The coronavirus crisis represents the first major test of Europe’s private real estate debt industry since it emerged in earnest this property cycle, the global co-head of alternatives research and strategy at asset management company DWS has told Real Estate Capital.
Simon Wallace said the alternative property lending market has experienced strong growth in the last decade, but that conservative lending practices ought to mean real estate debt fund managers prove stable throughout the current crisis.
“It could prove to be a catalyst for further growth,” Wallace added, as investors seek a haven for capital.
Frankfurt-headquartered DWS itself operates a real estate lending strategy. According to the 2019 Real Estate Capital Debt Fund 20 ranking, the organisation raised €824 million of third-party capital for property lending in the five years to June 2019.
Speaking about the outlook for Europe’s real estate debt markets in light of the covid-19 pandemic, Wallace admitted it is too early for lenders to have a clear view.
“It is exceptionally difficult to have an understanding of where pricing and values are right now,” he said.
While Q1 real estate market data in April will hint at how property values are shifting, Wallace warned that valuers will not yet have clarity due to a lack of transaction evidence. “We will need to look beyond the Q1 data, and it will be important to communicate as much as possible with valuers, brokers and industry analysts,” he said.
He added that debt specialists should treat data from the listed property sector with caution: “It can hint at the differential between sectors and risk types, but there is always enhanced volatility on the listed side, so we need to be careful about translating falls on the listed side to the debt side of the market.”
Europe’s real estate debt market is slow as lenders and borrowers take stock of the situation, Wallace explained. “Activity levels will be lower than in previous quarters and the market will be shallow for some time. Many on the borrower and lender sides will take a wait-and-see approach. Some deals will continue to go ahead, although it is too early to say on what terms. The pipeline of new deals is likely to be lower.”

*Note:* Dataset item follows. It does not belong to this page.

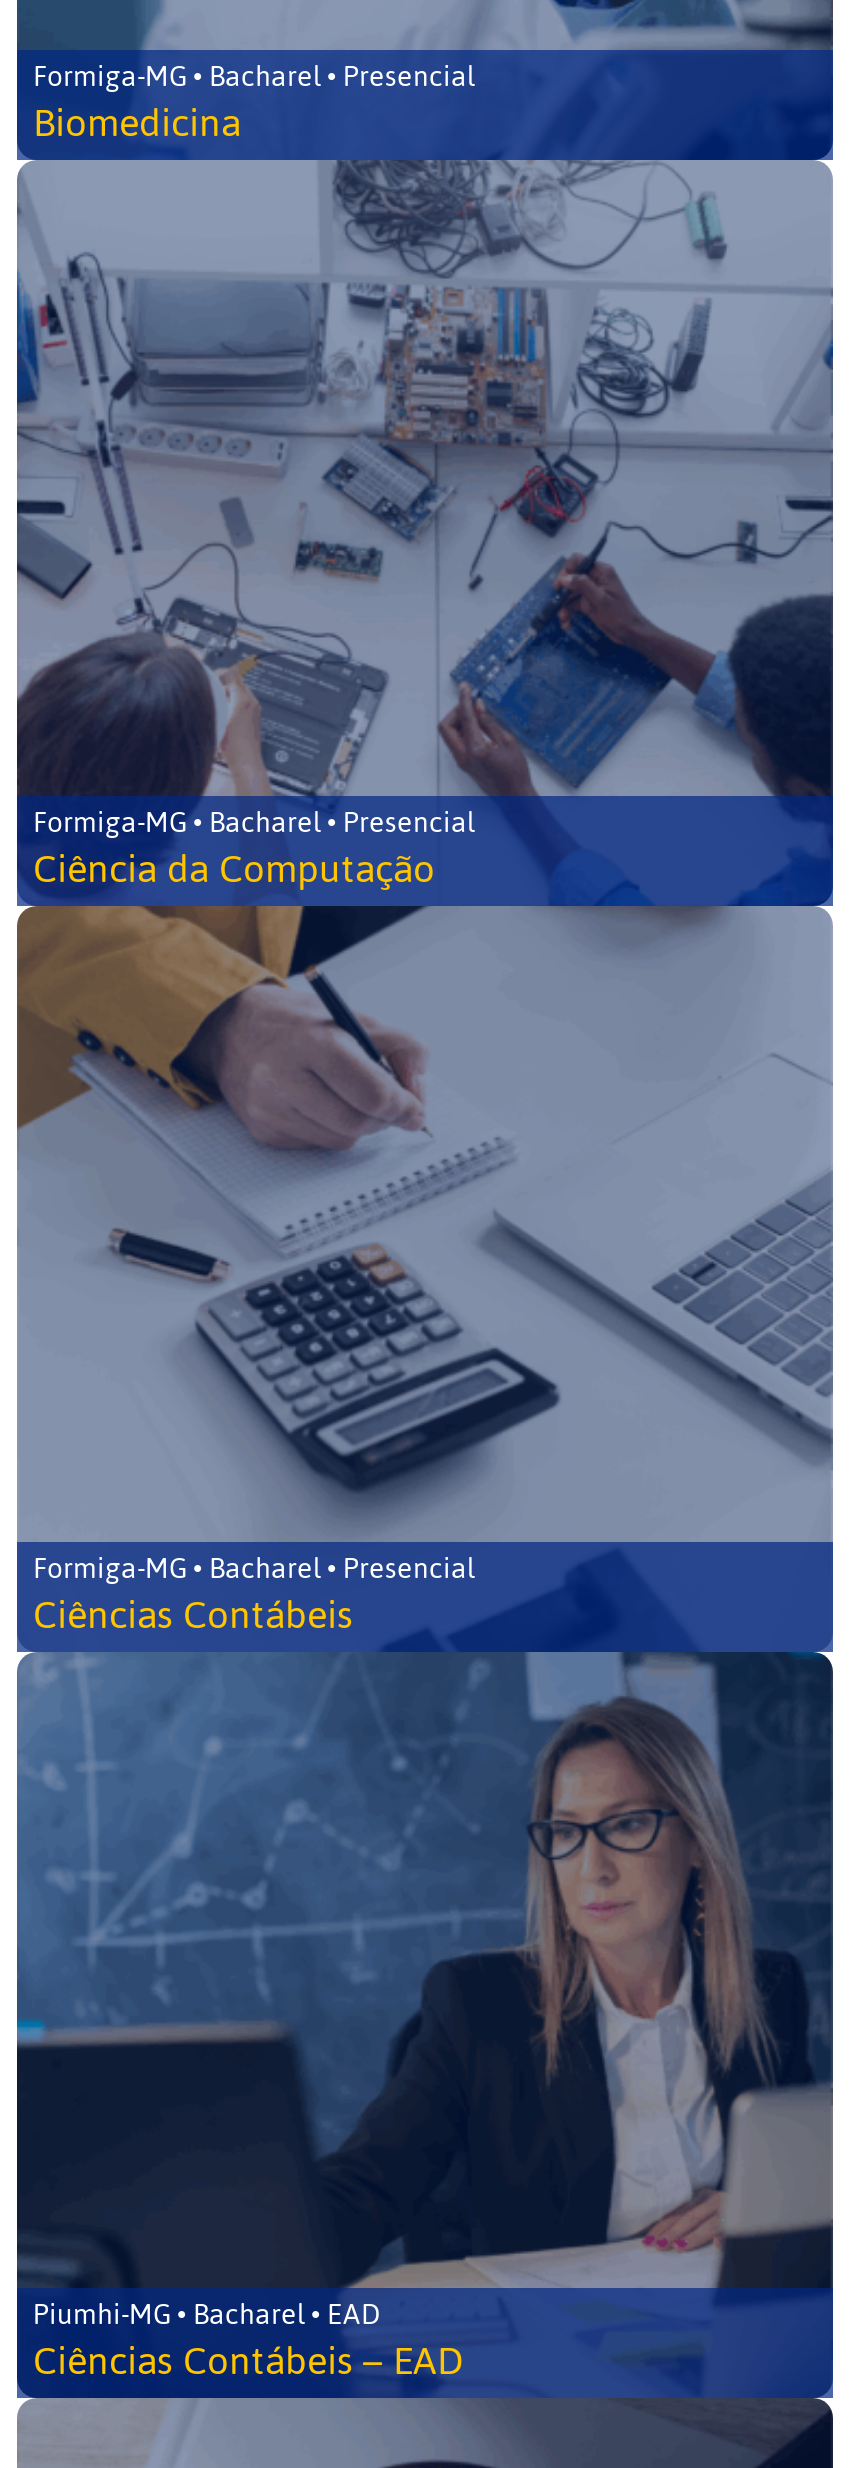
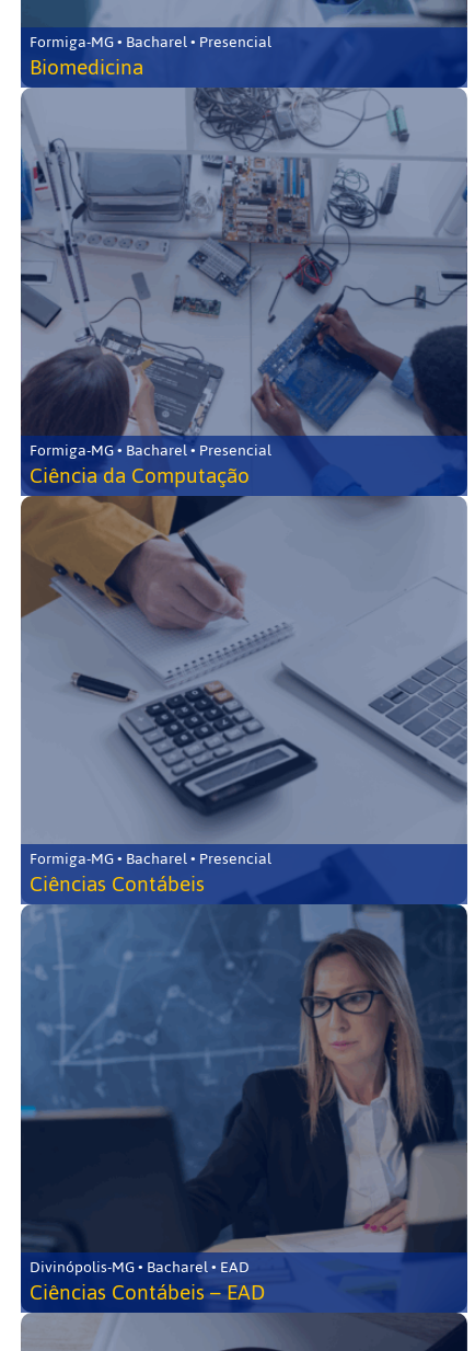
[33,2288,381,2342] Piumhi-MG • Bacharel • EAD -> [30,1252,250,1282] Divinópolis-MG • Bacharel • EAD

Wallace added: “There is an expectation that margins will increase, although we will see differentials between sectors. Lower loan-to-values will be a common response among lenders.”
However, Wallace went on to say that the real estate industry entered the current crisis in much better shape than previous market shocks. “The industry has been disciplined on the leverage side, and there is low vacancy in most sectors, aside from retail, and less development in the pipeline.
An increase in loan defaults is to be expected, although the extent is “very difficult” to ascertain. “Hopefully, the industry has learned lessons about how to deal with such situations,” he said.
On the longer-term view, Wallace said the consensus among economic forecasts is for a strong upswing in the aftermath of the crisis: “Yes, we’re experiencing severe disruption now, but this is a long-term asset class. We need to look beyond the next six months to the next five or 10 years.”